The glass-fronted cabinets were empty...and from the patina of dust, had been empty for quite some time.
They'd forgotten about Sirius' determination to throw out virtually everything during their cleaning spree that summer.
...
Depression cast a pall through the already gloomy parlour. Harry lay sprawled on the sofa, Ron in an armchair next to him, and Hermione sat at the writing desk, forehead in her hand. They didn't have the first clue of where to go to find the lost locket. Not even a clue as to where wizarding rubbish went, really. It was a very despairing task to contemplate.
"...Hang on," Ron finally murmured, sitting up a little in his chair. Or at least slouching less. "Harry, could you draw a sketch of the locket?
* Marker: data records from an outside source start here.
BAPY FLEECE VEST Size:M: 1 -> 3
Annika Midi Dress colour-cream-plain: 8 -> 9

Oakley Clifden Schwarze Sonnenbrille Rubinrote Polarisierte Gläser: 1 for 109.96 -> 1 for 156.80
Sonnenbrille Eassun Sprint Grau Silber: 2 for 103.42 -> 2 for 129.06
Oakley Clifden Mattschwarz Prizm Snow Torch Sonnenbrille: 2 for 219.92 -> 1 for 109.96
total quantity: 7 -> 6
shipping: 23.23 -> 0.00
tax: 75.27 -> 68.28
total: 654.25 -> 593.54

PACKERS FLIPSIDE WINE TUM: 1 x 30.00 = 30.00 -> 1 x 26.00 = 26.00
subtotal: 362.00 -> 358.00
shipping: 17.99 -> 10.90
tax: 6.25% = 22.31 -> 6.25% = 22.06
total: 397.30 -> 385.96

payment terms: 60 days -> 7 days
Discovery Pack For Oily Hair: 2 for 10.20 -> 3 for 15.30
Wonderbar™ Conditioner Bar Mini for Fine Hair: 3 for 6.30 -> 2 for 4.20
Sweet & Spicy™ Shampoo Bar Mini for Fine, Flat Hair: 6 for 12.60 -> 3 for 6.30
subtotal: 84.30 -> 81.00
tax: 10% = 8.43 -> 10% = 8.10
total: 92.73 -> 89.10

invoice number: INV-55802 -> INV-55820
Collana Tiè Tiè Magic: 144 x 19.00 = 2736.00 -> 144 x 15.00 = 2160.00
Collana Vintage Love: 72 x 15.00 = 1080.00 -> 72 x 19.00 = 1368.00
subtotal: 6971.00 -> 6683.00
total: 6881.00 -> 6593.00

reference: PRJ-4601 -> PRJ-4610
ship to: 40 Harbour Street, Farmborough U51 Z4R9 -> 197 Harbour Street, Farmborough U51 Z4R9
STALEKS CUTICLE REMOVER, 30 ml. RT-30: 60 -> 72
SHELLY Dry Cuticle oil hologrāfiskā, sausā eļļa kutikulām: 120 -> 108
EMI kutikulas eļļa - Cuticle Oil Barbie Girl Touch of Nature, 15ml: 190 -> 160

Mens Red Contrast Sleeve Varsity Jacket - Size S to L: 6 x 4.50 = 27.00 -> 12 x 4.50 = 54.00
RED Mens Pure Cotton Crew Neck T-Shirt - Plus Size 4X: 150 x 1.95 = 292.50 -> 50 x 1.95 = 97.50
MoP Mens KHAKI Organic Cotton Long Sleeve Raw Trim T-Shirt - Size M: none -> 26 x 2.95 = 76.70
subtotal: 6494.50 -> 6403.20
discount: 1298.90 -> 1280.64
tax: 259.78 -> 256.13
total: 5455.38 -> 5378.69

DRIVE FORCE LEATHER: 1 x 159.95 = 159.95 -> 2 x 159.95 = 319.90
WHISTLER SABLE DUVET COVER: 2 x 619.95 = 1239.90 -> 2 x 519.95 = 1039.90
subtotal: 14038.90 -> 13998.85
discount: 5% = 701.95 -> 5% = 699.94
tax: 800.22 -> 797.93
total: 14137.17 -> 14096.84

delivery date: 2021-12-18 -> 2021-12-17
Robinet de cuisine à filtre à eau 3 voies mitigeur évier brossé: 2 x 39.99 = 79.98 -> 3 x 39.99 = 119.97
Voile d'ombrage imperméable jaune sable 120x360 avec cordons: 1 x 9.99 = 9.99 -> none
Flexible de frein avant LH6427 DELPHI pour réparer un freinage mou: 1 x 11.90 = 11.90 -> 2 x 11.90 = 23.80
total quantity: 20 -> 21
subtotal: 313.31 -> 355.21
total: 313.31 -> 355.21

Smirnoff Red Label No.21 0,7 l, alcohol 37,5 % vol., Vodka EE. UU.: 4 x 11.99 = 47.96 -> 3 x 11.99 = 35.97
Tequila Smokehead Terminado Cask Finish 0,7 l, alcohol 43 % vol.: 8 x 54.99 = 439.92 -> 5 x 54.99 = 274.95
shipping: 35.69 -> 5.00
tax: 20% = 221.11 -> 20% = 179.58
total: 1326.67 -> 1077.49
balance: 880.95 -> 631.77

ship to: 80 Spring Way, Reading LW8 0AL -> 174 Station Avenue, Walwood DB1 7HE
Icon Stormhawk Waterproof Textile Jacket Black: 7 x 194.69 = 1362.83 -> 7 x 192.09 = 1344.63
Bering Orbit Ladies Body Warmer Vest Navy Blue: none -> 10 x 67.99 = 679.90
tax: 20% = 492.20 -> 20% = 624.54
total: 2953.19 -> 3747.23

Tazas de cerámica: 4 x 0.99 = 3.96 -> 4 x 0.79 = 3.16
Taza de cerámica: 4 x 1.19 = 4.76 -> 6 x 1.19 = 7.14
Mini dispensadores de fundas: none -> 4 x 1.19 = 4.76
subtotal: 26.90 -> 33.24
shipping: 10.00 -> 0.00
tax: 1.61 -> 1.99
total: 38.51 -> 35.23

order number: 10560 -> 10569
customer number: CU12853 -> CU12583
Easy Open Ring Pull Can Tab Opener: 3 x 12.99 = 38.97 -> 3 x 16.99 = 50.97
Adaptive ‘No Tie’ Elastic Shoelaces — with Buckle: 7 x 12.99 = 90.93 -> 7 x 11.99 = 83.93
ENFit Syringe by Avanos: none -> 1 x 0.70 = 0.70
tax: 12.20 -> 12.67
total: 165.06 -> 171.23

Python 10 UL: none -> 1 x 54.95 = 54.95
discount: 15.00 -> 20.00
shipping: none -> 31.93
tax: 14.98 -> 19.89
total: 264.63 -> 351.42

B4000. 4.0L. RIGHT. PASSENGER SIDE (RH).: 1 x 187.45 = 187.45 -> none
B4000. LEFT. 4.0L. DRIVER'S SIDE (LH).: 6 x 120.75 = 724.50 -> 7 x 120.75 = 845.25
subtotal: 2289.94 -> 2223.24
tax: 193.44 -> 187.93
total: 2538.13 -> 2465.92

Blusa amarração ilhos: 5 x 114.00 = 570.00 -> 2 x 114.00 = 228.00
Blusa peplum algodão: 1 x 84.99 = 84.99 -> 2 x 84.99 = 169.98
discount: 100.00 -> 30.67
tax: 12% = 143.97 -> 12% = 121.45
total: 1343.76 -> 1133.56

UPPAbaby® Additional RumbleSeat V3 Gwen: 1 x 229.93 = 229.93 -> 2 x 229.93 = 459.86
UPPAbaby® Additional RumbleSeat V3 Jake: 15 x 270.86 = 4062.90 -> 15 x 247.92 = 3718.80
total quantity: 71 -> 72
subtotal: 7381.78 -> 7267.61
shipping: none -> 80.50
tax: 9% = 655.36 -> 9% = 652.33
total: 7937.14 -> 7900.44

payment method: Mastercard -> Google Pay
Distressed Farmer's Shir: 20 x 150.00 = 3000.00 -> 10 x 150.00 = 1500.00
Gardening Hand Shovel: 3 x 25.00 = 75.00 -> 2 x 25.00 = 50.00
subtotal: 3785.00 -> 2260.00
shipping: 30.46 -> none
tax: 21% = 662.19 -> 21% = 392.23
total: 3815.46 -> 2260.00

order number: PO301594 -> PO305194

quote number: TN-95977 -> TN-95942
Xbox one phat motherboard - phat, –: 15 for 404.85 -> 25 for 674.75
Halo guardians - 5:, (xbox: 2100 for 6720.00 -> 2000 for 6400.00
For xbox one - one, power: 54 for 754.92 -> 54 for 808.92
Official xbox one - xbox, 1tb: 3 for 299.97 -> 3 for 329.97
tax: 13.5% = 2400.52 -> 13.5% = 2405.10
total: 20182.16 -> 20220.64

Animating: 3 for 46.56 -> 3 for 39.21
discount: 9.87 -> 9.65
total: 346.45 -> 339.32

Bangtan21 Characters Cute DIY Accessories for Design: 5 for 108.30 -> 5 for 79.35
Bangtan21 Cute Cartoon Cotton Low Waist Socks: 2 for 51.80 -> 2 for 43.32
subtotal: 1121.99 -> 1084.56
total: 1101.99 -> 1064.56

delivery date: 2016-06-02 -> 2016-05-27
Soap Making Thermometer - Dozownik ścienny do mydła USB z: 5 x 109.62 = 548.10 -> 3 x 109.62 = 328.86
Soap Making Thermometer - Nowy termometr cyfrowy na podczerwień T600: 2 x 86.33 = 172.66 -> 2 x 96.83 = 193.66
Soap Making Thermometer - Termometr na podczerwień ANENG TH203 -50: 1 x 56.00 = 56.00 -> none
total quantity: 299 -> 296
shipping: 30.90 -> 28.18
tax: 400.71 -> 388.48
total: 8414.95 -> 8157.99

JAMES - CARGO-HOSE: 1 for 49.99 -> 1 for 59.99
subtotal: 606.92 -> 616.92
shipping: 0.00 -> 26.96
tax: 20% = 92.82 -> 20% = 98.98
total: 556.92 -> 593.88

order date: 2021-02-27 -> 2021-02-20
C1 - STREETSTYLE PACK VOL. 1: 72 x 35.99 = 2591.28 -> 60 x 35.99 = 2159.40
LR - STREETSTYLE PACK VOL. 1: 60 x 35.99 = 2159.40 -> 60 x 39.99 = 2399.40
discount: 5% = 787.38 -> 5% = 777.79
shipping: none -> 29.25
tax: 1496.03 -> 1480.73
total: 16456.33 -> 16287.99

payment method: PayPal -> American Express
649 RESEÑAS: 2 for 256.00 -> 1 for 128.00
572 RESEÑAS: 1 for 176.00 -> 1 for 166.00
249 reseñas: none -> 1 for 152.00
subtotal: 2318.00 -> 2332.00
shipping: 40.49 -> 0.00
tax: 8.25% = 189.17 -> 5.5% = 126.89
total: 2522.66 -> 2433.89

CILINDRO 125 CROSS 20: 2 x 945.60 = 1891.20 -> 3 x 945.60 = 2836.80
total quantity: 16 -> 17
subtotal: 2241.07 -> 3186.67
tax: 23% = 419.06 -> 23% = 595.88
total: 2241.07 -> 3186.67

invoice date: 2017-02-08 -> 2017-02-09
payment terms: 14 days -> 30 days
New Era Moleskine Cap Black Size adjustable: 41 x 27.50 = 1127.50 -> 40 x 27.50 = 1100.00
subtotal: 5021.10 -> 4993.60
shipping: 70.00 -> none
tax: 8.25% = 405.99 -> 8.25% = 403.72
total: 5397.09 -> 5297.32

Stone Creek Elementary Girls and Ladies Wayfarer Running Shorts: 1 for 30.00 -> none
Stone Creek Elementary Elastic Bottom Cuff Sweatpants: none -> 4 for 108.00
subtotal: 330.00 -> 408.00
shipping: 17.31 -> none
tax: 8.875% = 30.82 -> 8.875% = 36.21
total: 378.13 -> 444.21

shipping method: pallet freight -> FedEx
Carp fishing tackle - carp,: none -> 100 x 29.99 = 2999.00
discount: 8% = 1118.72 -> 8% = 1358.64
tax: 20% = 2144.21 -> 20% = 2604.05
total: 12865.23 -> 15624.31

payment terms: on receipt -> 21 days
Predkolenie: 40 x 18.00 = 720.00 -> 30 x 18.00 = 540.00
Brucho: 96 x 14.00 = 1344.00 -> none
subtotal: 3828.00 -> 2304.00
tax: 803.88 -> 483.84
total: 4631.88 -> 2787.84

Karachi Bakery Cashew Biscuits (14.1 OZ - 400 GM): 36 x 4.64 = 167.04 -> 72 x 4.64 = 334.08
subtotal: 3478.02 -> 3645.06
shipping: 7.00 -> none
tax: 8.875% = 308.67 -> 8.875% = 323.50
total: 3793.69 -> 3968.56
Good enough to identify it?"
He lifted his dark-haired head from the arm of the sofa. "I suppose so, yes. But what good would that do us? We don't even know where to look, what landfill it's been dumped into, and there's a year's worth of yet more rubbish that's probably been dumped on top of it by now."
"Yes, and it'd be a filthy job, trying to dig it out again...which means we need to find someone who by their very nature wouldn't mind getting filthy...if he were ordered to look for it," Ron asserted slyly. Then cast Hermione an apologetic look. "Sorry, Hermione, but desperate times call for desperate measures. Harry, sketch out the locket, and summon Kreacher. He can go digging for it, while we start looking for Helga Hufflepuff's missing cup. The less time we have to spend on each task, the faster we'll get to the end of our quest, and the end of the war."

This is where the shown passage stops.